§ Your instructions: Find and return every line of the data that contains the word "This".

═════ Provided data

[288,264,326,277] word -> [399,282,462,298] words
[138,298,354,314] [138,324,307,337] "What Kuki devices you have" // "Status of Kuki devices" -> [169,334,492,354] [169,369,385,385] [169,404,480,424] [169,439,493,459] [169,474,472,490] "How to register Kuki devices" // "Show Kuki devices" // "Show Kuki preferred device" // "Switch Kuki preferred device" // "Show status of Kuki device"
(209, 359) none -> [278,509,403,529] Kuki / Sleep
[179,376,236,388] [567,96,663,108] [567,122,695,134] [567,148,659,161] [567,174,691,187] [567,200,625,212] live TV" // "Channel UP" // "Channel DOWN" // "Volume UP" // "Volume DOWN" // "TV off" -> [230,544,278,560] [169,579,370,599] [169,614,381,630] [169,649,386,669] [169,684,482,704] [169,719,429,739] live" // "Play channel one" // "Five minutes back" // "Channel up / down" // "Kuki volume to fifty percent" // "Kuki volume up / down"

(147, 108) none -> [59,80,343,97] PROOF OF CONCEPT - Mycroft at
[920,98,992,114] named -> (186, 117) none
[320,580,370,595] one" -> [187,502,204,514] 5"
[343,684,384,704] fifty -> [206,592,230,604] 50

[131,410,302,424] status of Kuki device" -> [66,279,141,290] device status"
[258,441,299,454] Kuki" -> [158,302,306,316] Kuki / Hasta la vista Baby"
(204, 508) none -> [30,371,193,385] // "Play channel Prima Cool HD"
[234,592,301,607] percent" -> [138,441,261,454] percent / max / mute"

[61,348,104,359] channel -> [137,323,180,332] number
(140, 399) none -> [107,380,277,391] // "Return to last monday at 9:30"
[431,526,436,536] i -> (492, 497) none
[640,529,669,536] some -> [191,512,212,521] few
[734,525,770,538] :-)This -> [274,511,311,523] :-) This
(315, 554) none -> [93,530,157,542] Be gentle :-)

══════════
═════ Provided data

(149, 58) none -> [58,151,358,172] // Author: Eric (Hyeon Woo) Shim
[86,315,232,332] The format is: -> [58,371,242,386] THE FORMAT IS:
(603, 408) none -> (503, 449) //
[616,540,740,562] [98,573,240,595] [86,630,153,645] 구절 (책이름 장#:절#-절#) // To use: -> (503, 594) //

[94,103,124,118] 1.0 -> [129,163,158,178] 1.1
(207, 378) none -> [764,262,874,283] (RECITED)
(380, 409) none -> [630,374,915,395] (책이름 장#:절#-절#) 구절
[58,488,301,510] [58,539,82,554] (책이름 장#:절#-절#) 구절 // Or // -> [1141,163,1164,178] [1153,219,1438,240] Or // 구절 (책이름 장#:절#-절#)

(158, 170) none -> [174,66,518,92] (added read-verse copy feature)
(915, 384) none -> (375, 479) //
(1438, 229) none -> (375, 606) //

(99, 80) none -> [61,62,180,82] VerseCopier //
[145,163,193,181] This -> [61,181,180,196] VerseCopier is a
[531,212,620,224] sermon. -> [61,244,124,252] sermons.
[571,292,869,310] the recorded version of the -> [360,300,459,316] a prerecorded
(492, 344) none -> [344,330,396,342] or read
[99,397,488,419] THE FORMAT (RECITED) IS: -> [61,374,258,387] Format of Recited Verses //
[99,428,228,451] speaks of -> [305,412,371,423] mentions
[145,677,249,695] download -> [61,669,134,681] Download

══════════

§ Finished exercise:
[734,525,770,538] :-)This -> [274,511,311,523] :-) This
[145,163,193,181] This -> [61,181,180,196] VerseCopier is a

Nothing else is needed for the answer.